Praise the Lord, church! Pastor D.M. here, back with another teaching on our “Husband of One Wife” series. Tonight’s Part 2 addressed Christian divorce: a Christian man or woman whose unbelieving spouse departs. Paul says that if the unbeliever chooses to stay, Christians should stay. If the unbeliever chooses to depart, though, let them depart. In other words, the Christian should not be so willing within marriage to divorce his or her mate, that coming to faith is no excuse to initiate divorce proceedings. As I say in the teaching, the Lord says that adultery is the only grounds for divorce within Scripture, so even as a Christian who is “unequally yoked” in a sense, the believer should stay in his or her marriage and thus, by doing, give glory to God and live out opportunities to witness to his or her mate. Of course, there will be some difficulty living out the marriage covenant in such circumstances, but marriage is designed to give glory to God — not run from it when the going gets tough.

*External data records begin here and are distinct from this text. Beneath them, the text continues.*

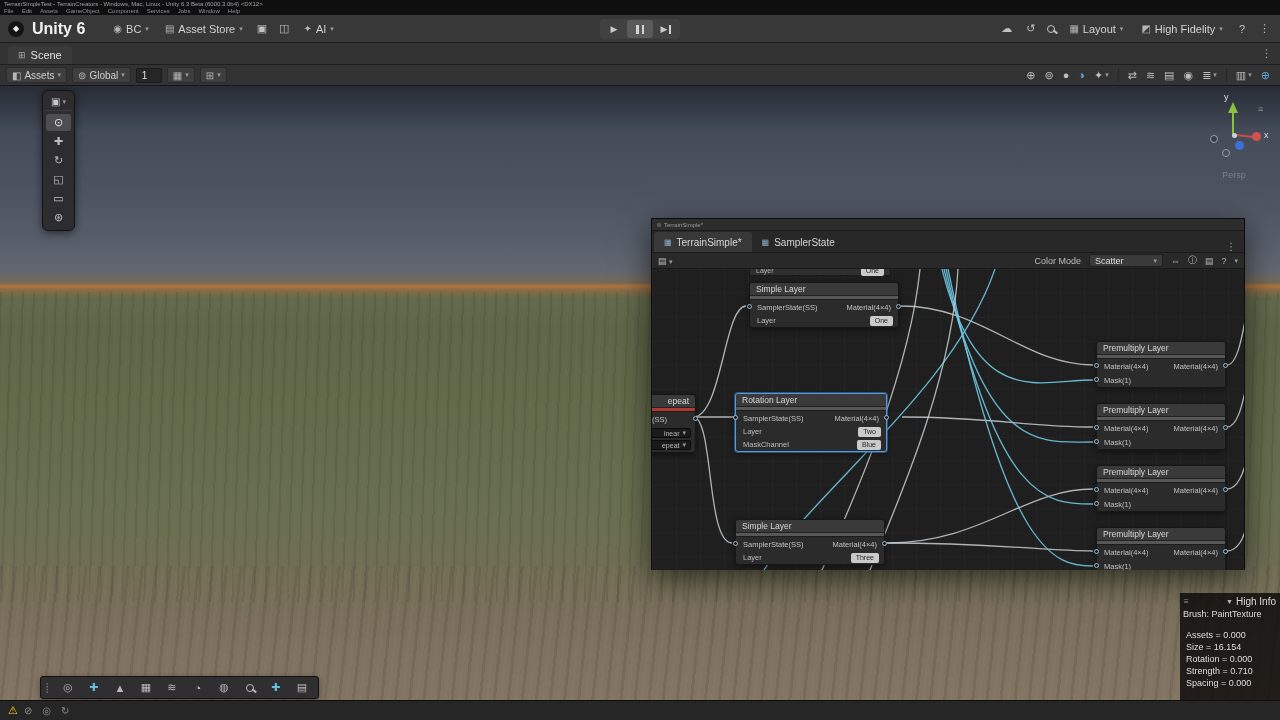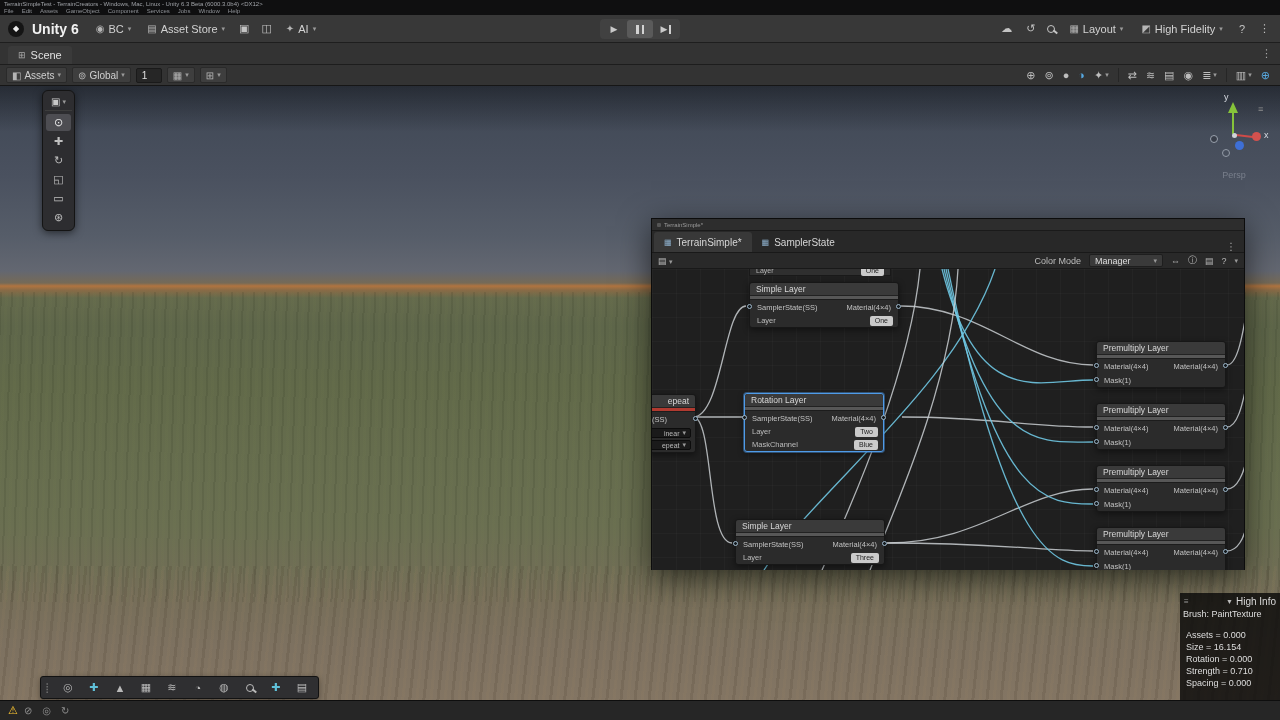--- a/index.html
+++ b/index.html
@@ -17,7 +17,7 @@
   .main-toolbar{position:absolute;left:0;top:15px;width:1280px;height:28px;background:#383838;border-bottom:1px solid #1e1e1e;display:flex;align-items:center;padding:0 8px}
   .tb-left{display:flex;align-items:center;gap:8px}
   .logo{width:16px;height:16px;border-radius:50%;background:#141414;color:#ececec;font-size:8px;display:flex;align-items:center;justify-content:center}
-  .app-title{font-size:14px;font-weight:bold;color:#f2f2f2;margin-right:5px;white-space:nowrap}
+  .app-title{font-size:16px;font-weight:bold;color:#f2f2f2;margin-right:16px;white-space:nowrap}
   .chip{display:flex;align-items:center;gap:4px;font-size:11px;color:#d2d2d2;padding:3px 4px;border-radius:3px;white-space:nowrap}
   .ci{font-size:10px;color:#b5b5b5}
   .caret{font-size:7px;color:#9a9a9a}

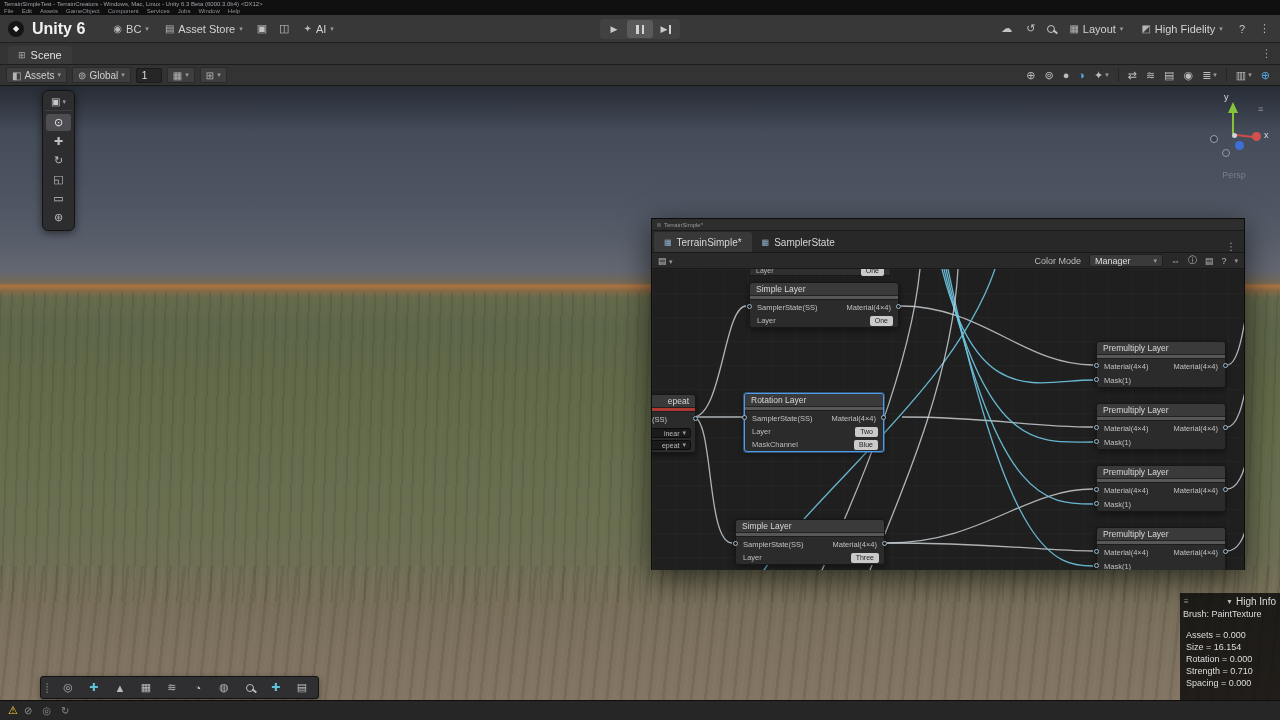--- a/index.html
+++ b/index.html
@@ -314,7 +314,7 @@
       <span class="gw-right">
         <span>Color Mode</span>
         <span class="gw-dd">
-          <span>Manager</span>
+          <span>Scatter</span>
           <span class="caret">▾</span>
         </span>
         <span class="gw-ic">⇔</span>

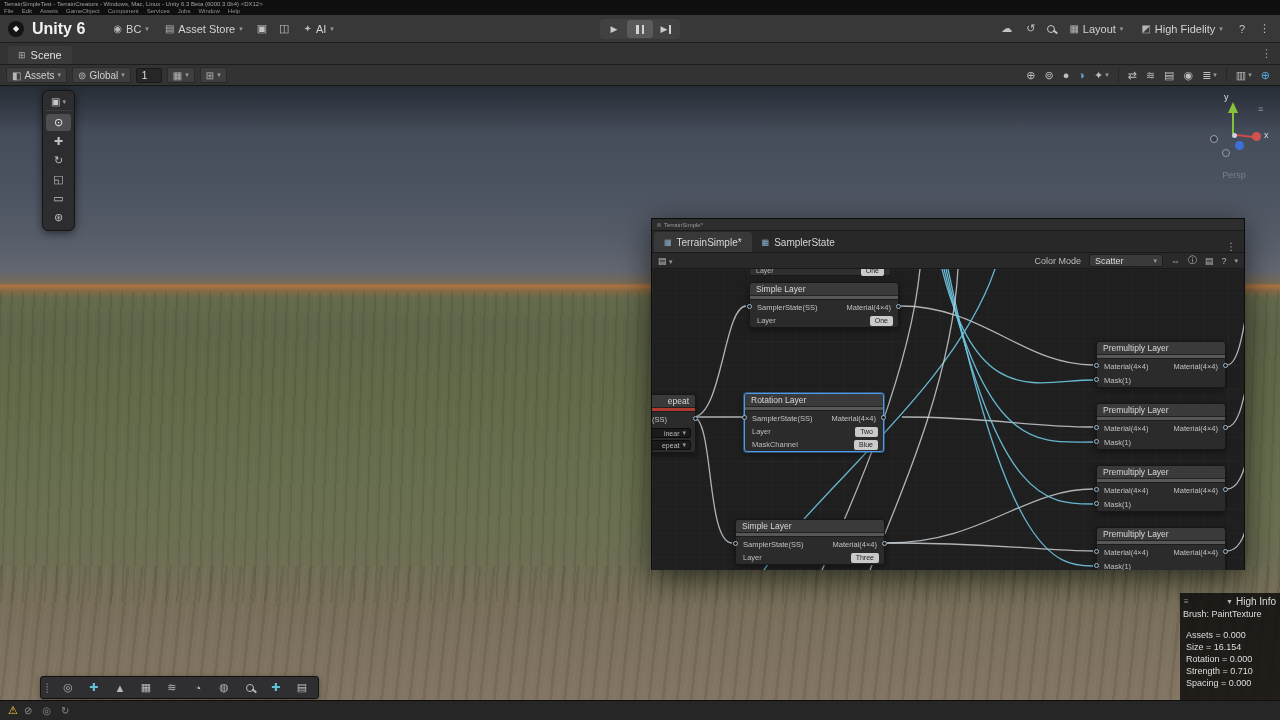--- a/index.html
+++ b/index.html
@@ -366,7 +366,7 @@
         </div>
       </div>
 
-      <div class="gnode selected" style="left:92px;top:124px;width:140px">
+      <div class="gnode selected" style="left:83px;top:124px;width:152px">
         <div class="gn-title">Rotation Layer</div>
         <div class="gn-strip"></div>
         <div class="gn-row">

Tonight’s teaching on Christian divorce initiated by the unbelieving spouse is another example of a situation where the believer is allowed to marry again. Paul says in 1 Corinthians 7:15-16 that “if the unbeliever departs, let him depart; a brother or a sister is not under bondage in such cases. But God has called us to peace. For how do you know, O wife, whether you will save your husband? Or how do you know, O husband, whether you will save your wife?” By staying in the marriage, a believing husband or wife can be an important Christian witness; if the spouse wants to depart, however, it’s a sign that the believer has not likely had an impact upon the unbeliever.
The truth of the matter is that the human heart is so hard that some Christian spouses never win over their unbelieving mate, so there’s no guarantee that you will win them over by staying. And yet, marriage as a ministry is to reflect Christ, and those who evangelize witness to unbelievers with the same goal that you have for staying in your marriage (to win the lost). By staying, you give the Lord ample opportunity to do His work if the individual is receptive and willingly submits to God. Some spouses do not, though, and thus, the Christian spouse is freed from the marriage bond and its obligations to that individual.
The phrase “husband of one wife” has been said to mean “married only once,” but this isn’t true. If the Christian spouse is allowed to leave the marriage only because the unbelieving spouse initiated the divorce, then that Christian spouse is not condemned by God and is free to remarry in the Lord. God doesn’t hold the believer guilty for what the unbelieving spouse chooses to do: “a brother or a sister is not under bondage in such cases,” Paul says.
This means that there are now two instances in which the phrase “husband of one wife” cannot mean “married only once”: widowhood and divorce by unbelieving spouse. So, if a man or woman wants to serve as Pastor or Deacons with a divorce on his or her hands, it pays to discover the nature of that divorce before proceeding. Even if the divorce is not according to biblical standards, the Lord can still use the individual for His glory. However, the church must not persecute innocent victims of unbelieving divorce by denying them church office because their unbelieving spouse left the marriage. And we can only know the nature of the divorce by encouraging the person interested in church office to provide some insight on what happened.
Next week, I intend to cover the words of Jesus on divorce, adultery, and remarriage in the Gospels, so stick around for that. In the meantime, we look forward to seeing you on Sunday for our first Thanksgiving service. God bless.